• _Material for the task_:
- - -
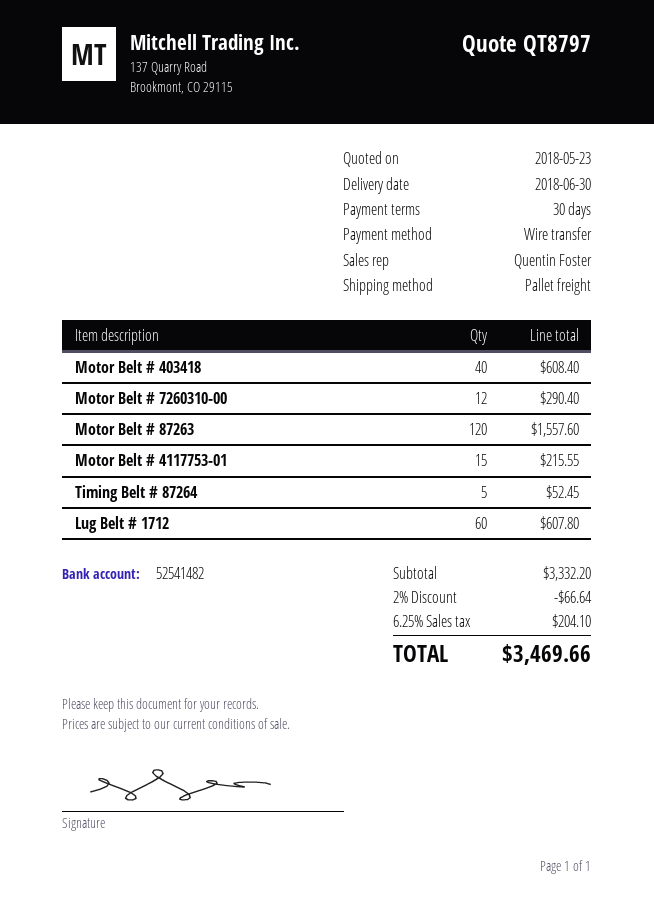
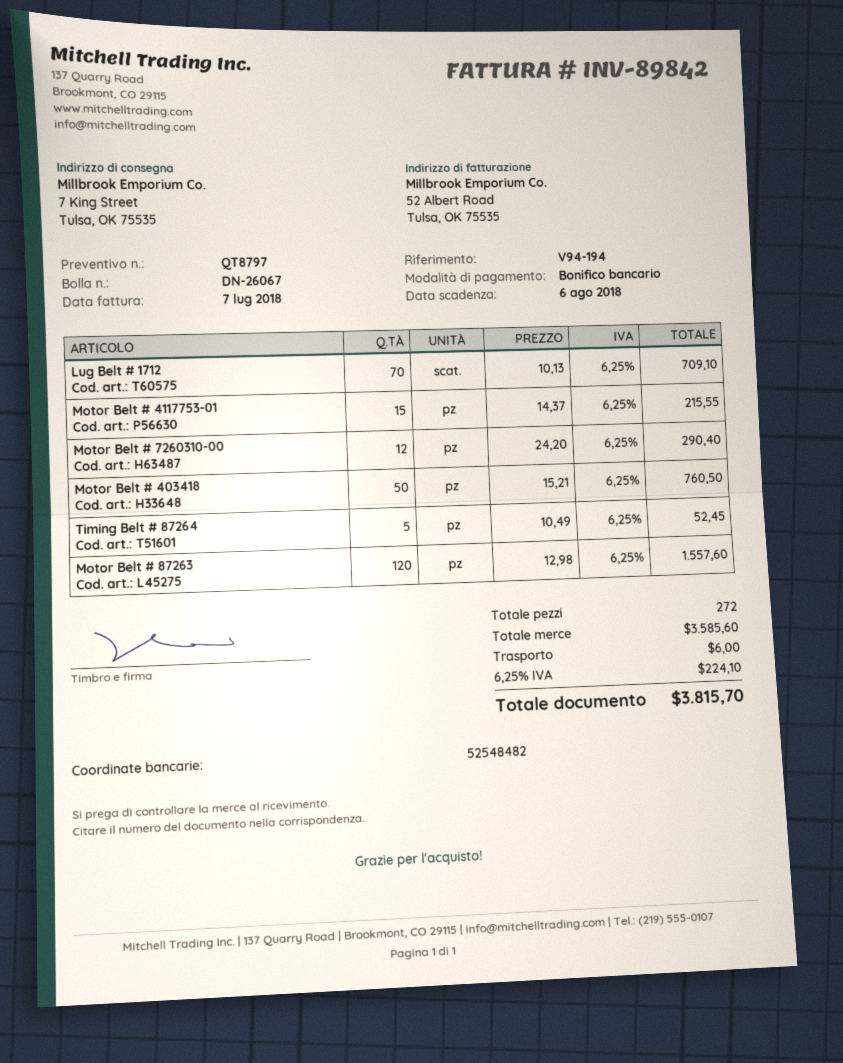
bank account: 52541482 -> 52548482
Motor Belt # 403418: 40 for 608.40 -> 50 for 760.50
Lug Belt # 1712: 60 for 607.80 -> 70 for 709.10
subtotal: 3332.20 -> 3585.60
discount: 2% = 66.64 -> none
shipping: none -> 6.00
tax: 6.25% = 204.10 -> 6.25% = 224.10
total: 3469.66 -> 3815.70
- - -
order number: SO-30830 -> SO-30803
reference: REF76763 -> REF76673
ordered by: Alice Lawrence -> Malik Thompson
- - -
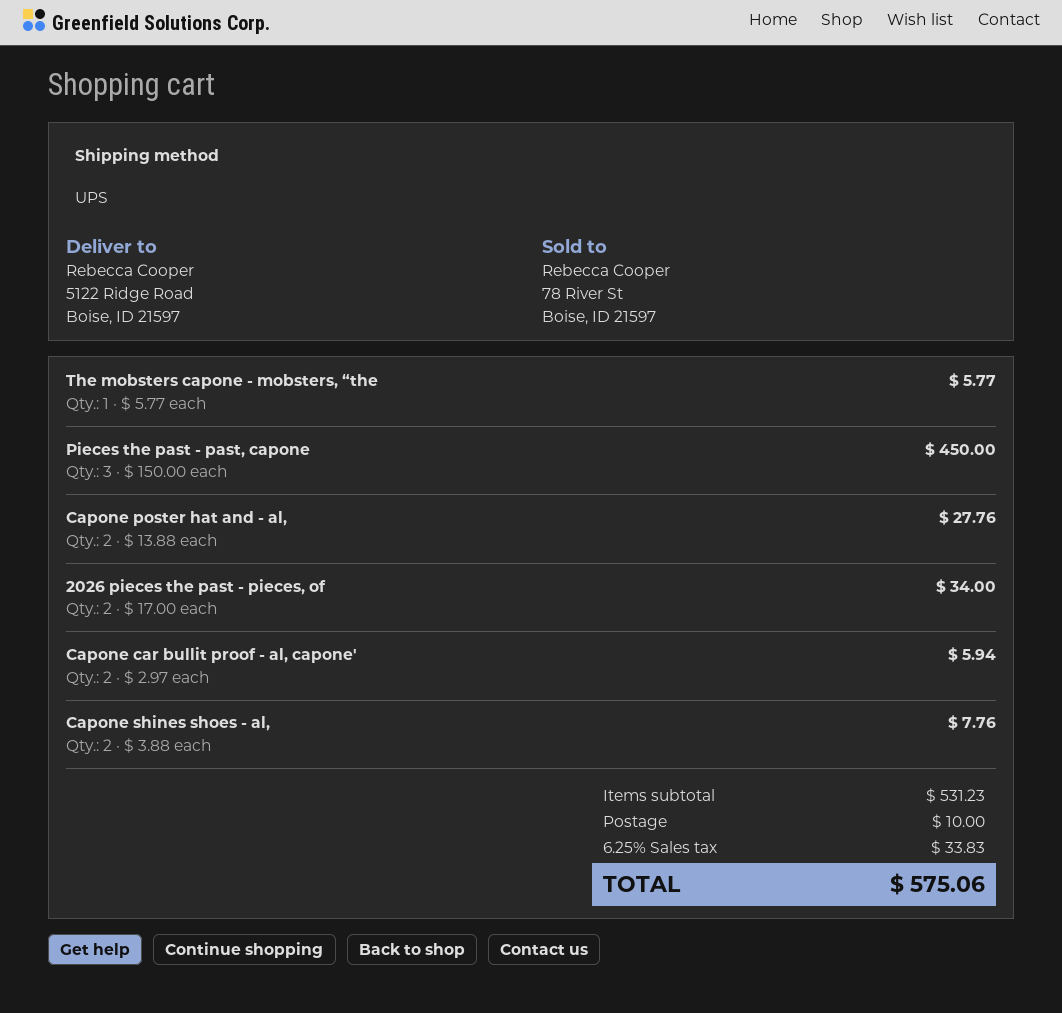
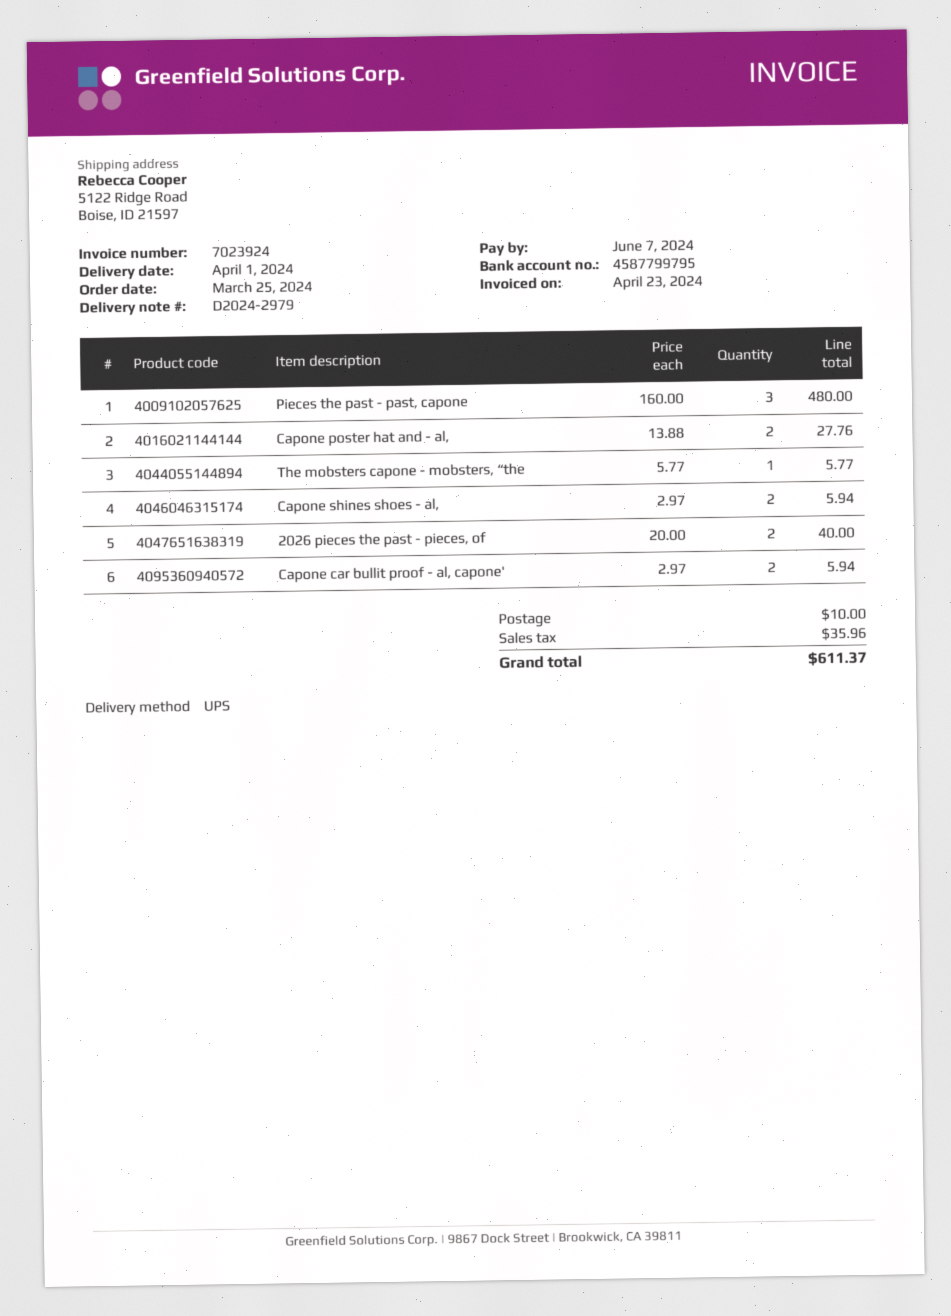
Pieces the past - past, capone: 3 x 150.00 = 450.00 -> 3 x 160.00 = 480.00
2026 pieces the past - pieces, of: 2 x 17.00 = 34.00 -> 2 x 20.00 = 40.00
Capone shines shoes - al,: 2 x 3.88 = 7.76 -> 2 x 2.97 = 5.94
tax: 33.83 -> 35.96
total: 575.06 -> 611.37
- - -
• _Required work_: Start with the line above that contains "bank account: 52541482 -> 52548482" and end with the line that contains "total: 3469.66 -> 3815.70". Write out those lines exactly, and only those.

• _Exercise output_:
bank account: 52541482 -> 52548482
Motor Belt # 403418: 40 for 608.40 -> 50 for 760.50
Lug Belt # 1712: 60 for 607.80 -> 70 for 709.10
subtotal: 3332.20 -> 3585.60
discount: 2% = 66.64 -> none
shipping: none -> 6.00
tax: 6.25% = 204.10 -> 6.25% = 224.10
total: 3469.66 -> 3815.70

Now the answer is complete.